Work order
When you write out the listing, keep every word as it stands and drop the pictures.

__________________________________________________

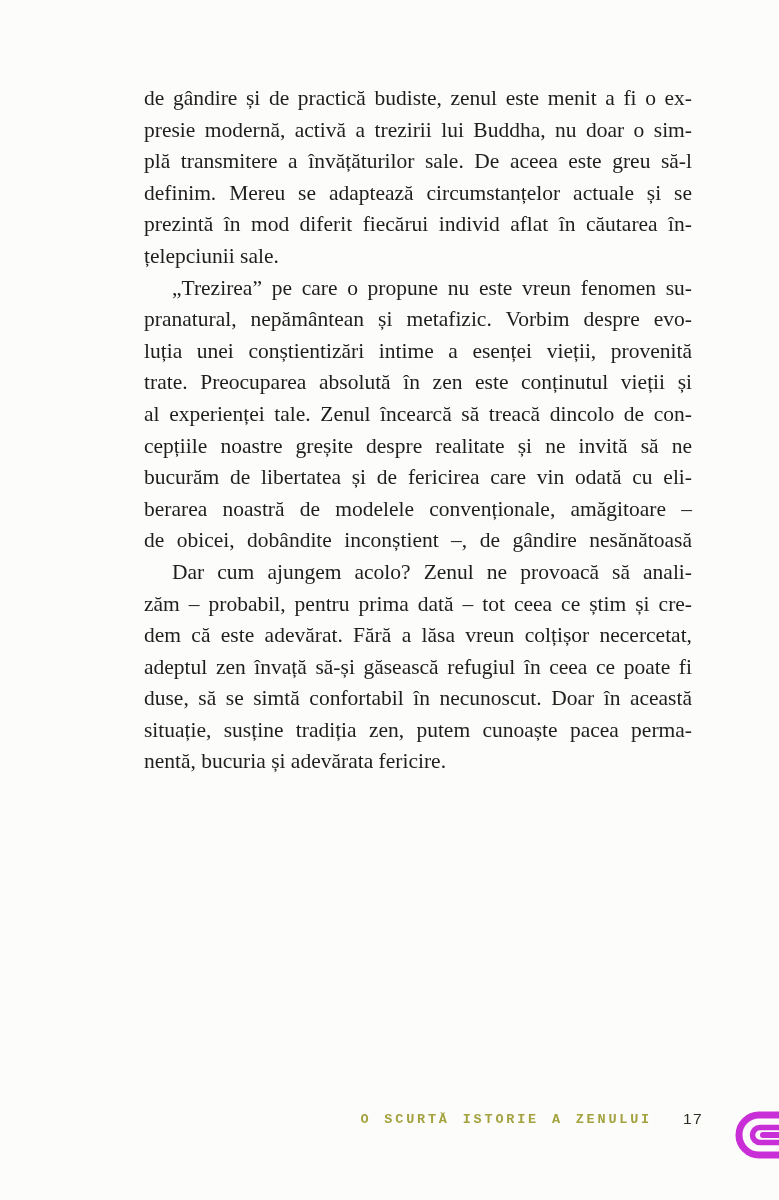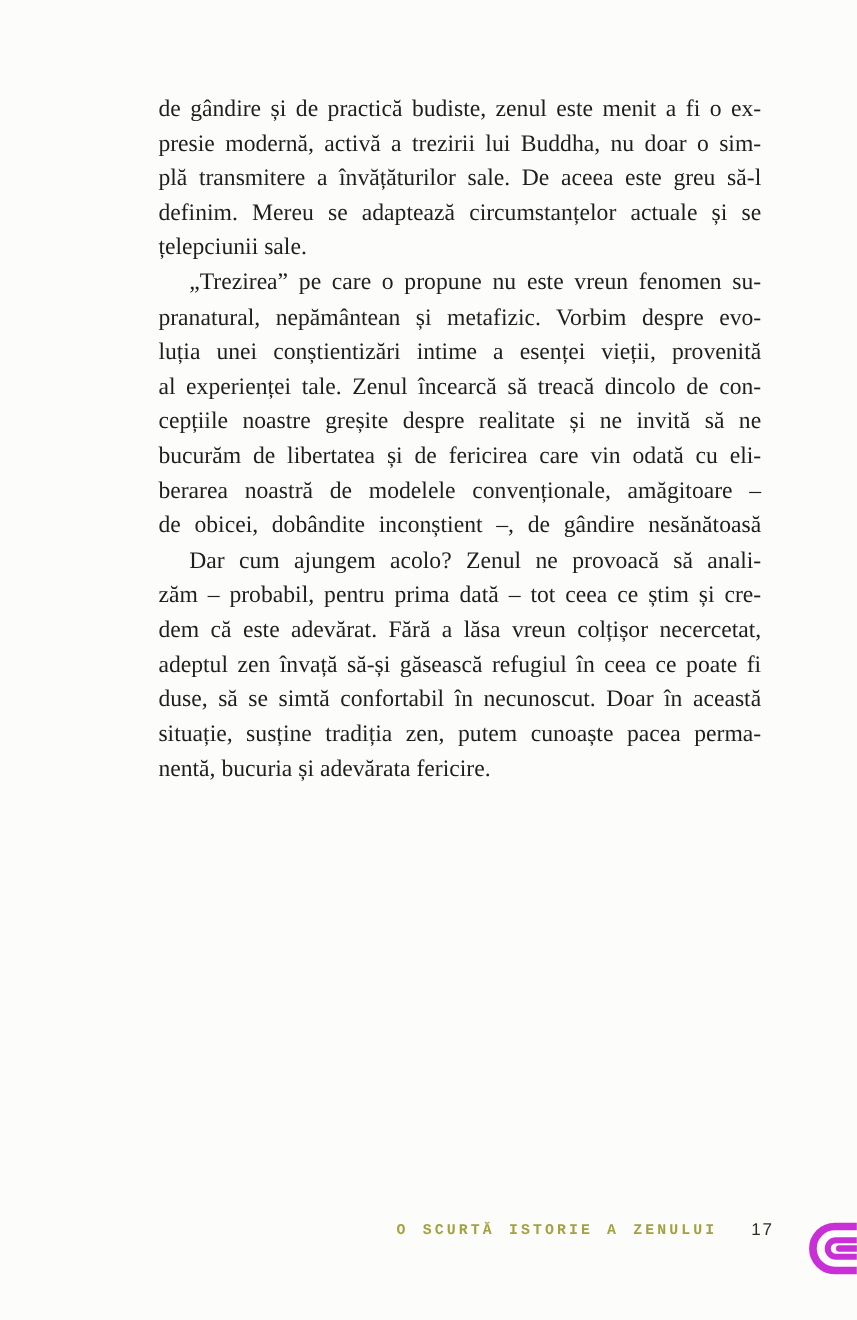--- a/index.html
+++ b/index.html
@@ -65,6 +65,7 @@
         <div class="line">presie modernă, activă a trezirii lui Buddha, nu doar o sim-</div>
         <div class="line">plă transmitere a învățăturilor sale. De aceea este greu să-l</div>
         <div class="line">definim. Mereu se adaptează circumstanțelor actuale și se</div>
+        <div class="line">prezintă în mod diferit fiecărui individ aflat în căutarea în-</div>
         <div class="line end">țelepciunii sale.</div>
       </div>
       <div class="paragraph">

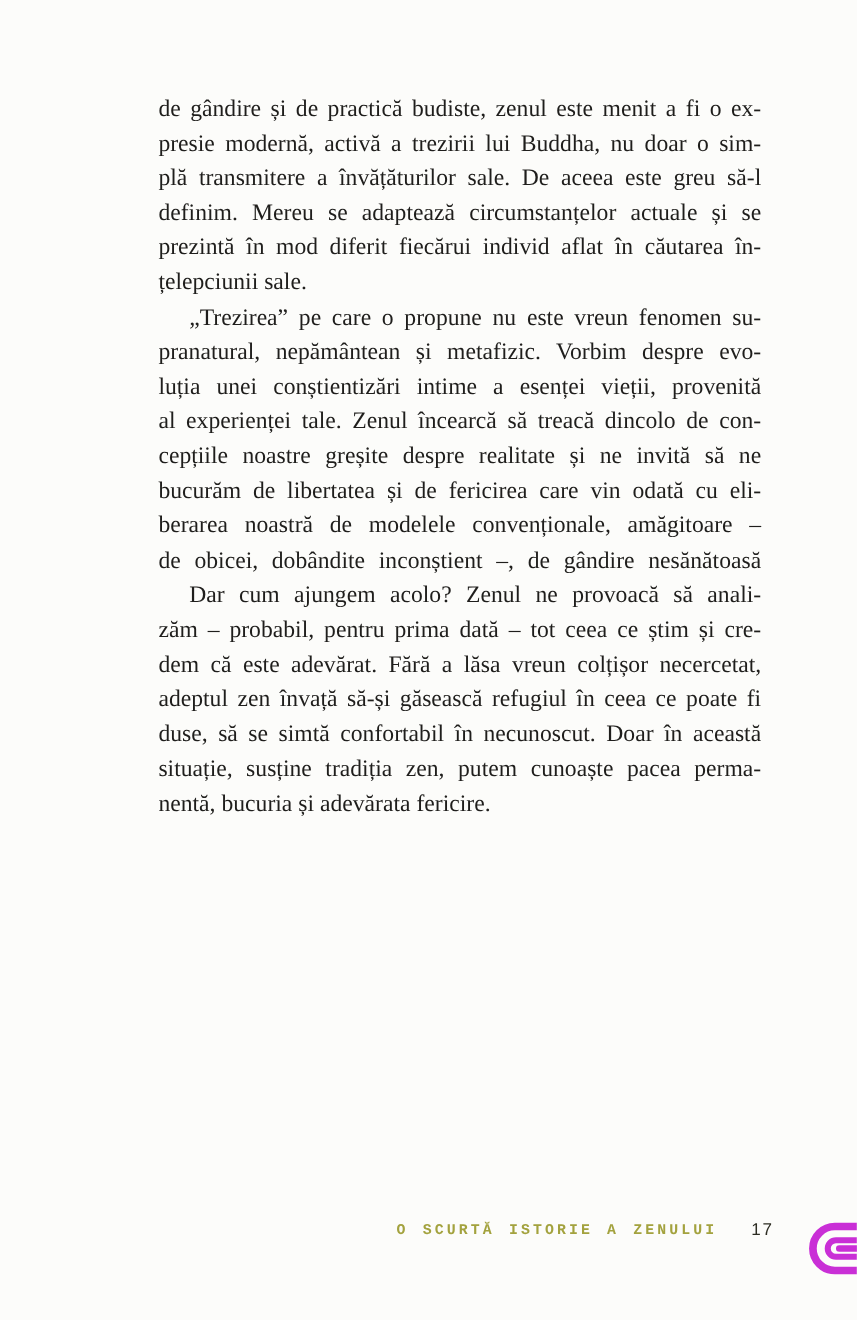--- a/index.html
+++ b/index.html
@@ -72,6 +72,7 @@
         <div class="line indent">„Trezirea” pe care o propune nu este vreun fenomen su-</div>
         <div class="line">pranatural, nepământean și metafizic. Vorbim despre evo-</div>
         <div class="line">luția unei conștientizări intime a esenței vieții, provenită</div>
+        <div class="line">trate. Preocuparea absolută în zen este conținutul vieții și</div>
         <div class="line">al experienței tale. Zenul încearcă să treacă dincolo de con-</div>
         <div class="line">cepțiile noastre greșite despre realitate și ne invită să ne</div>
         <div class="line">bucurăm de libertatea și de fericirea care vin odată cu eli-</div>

__________________________________________________

The completed task
--- a/index.html
+++ b/index.html
@@ -65,6 +65,7 @@
         <div class="line">presie modernă, activă a trezirii lui Buddha, nu doar o sim-</div>
         <div class="line">plă transmitere a învățăturilor sale. De aceea este greu să-l</div>
         <div class="line">definim. Mereu se adaptează circumstanțelor actuale și se</div>
+        <div class="line">prezintă în mod diferit fiecărui individ aflat în căutarea în-</div>
         <div class="line end">țelepciunii sale.</div>
       </div>
       <div class="paragraph">

--- a/index.html
+++ b/index.html
@@ -72,6 +72,7 @@
         <div class="line indent">„Trezirea” pe care o propune nu este vreun fenomen su-</div>
         <div class="line">pranatural, nepământean și metafizic. Vorbim despre evo-</div>
         <div class="line">luția unei conștientizări intime a esenței vieții, provenită</div>
+        <div class="line">trate. Preocuparea absolută în zen este conținutul vieții și</div>
         <div class="line">al experienței tale. Zenul încearcă să treacă dincolo de con-</div>
         <div class="line">cepțiile noastre greșite despre realitate și ne invită să ne</div>
         <div class="line">bucurăm de libertatea și de fericirea care vin odată cu eli-</div>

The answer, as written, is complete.